--- STUDY MATERIAL ---

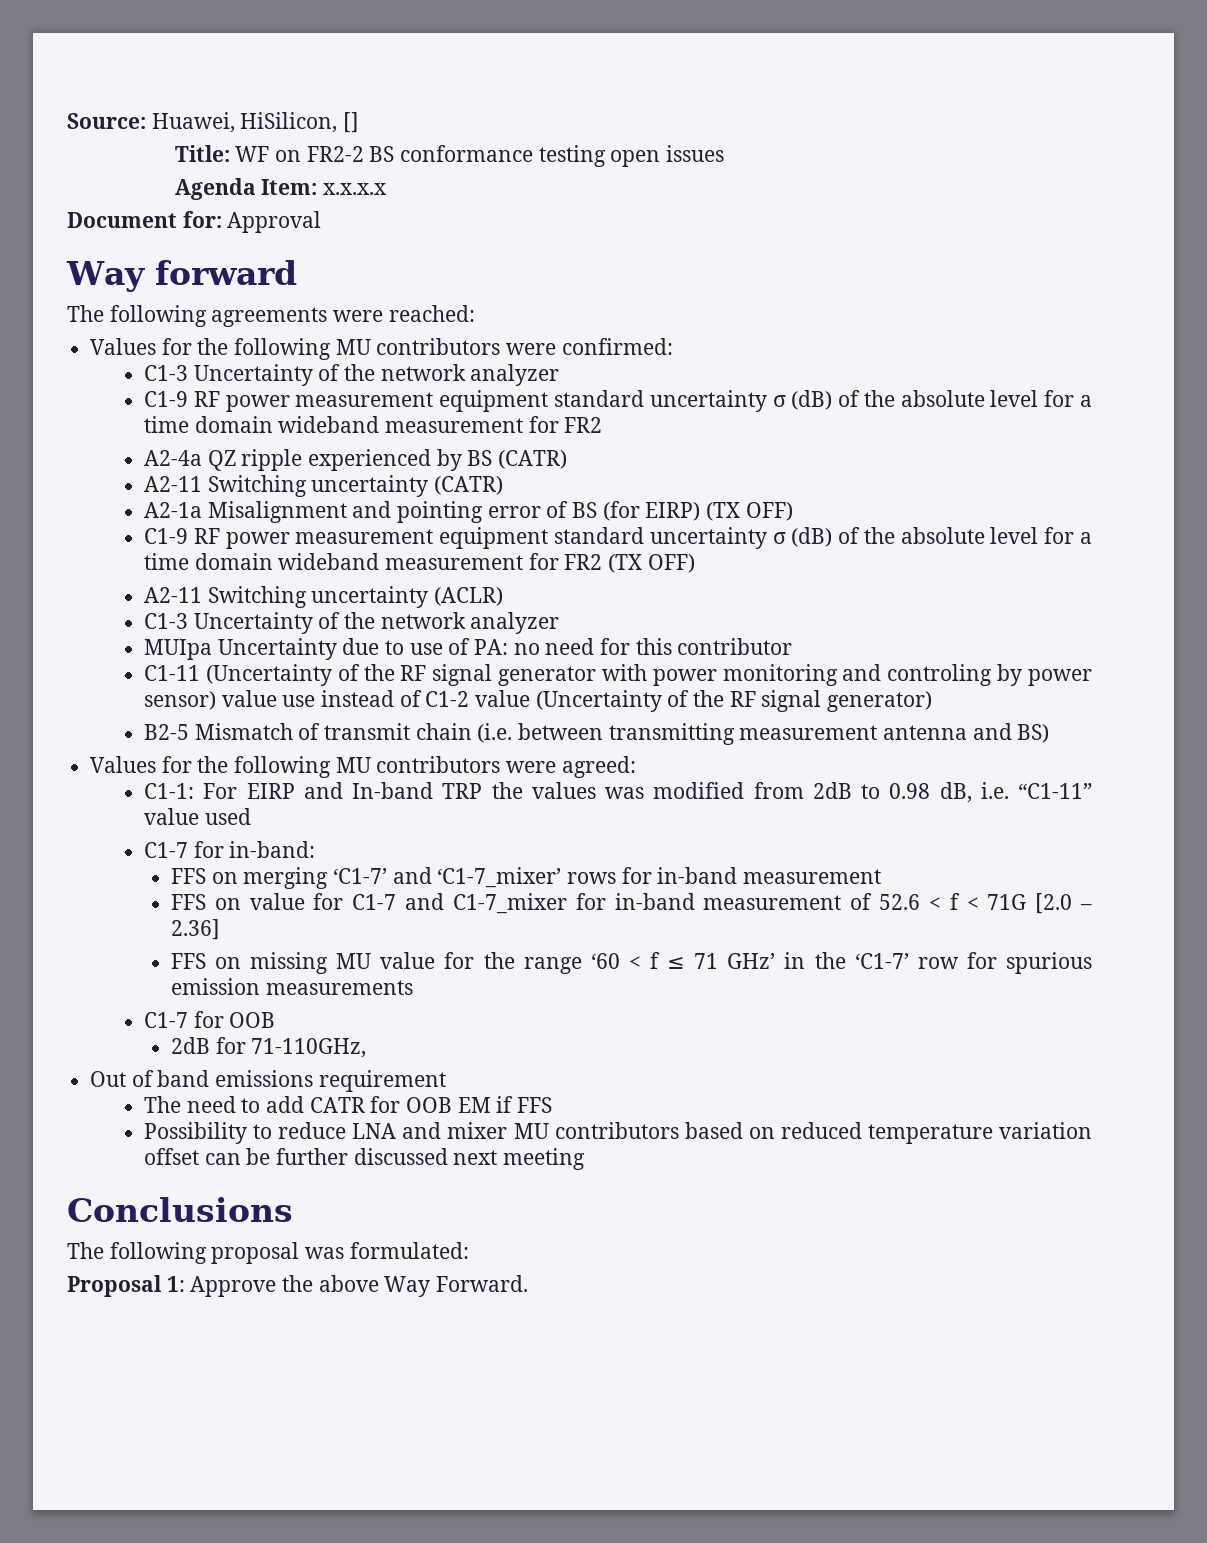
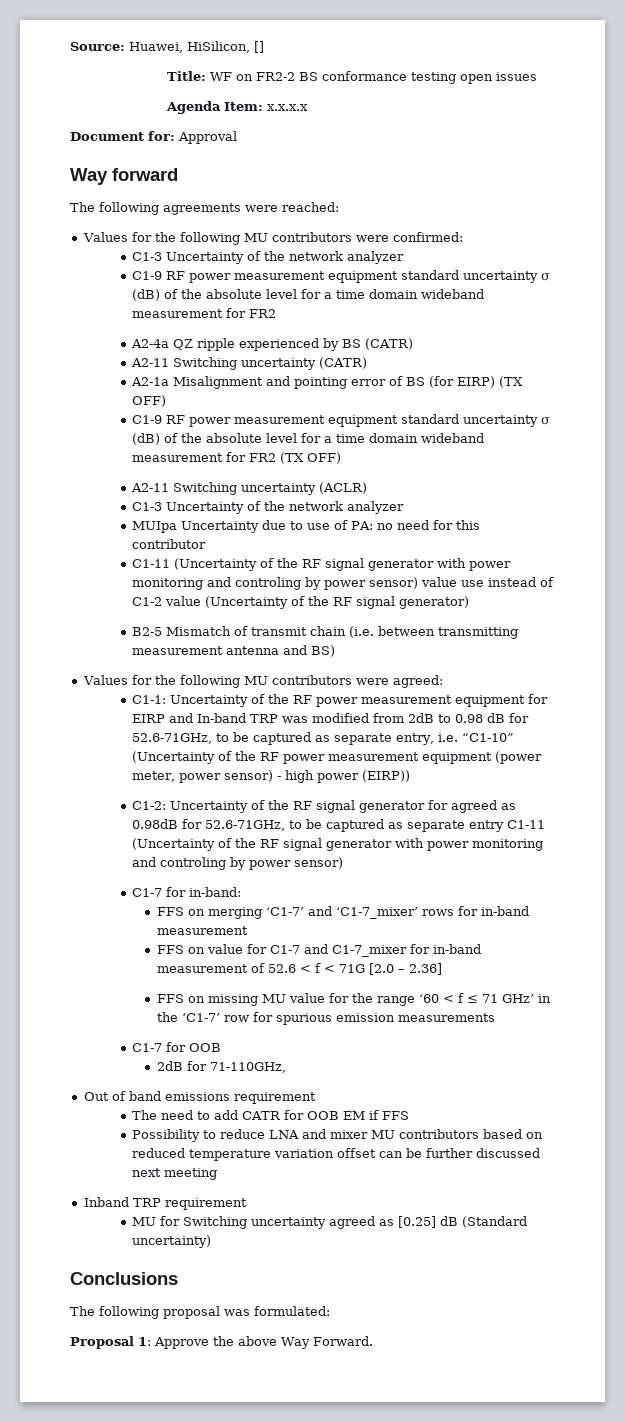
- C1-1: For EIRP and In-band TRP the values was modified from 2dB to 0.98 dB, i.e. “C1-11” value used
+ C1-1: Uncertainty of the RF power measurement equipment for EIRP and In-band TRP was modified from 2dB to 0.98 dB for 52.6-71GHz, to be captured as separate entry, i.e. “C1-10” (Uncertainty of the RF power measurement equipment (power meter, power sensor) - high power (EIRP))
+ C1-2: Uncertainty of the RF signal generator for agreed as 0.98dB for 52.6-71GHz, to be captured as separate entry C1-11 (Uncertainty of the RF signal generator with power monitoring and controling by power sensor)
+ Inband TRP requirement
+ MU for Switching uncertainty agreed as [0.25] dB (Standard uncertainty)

---

__TASK ITEM__. Find the word "power" in the entries and show each line where it is found.

__WORKED SOLUTION__.
+ C1-1: Uncertainty of the RF power measurement equipment for EIRP and In-band TRP was modified from 2dB to 0.98 dB for 52.6-71GHz, to be captured as separate entry, i.e. “C1-10” (Uncertainty of the RF power measurement equipment (power meter, power sensor) - high power (EIRP))
+ C1-2: Uncertainty of the RF signal generator for agreed as 0.98dB for 52.6-71GHz, to be captured as separate entry C1-11 (Uncertainty of the RF signal generator with power monitoring and controling by power sensor)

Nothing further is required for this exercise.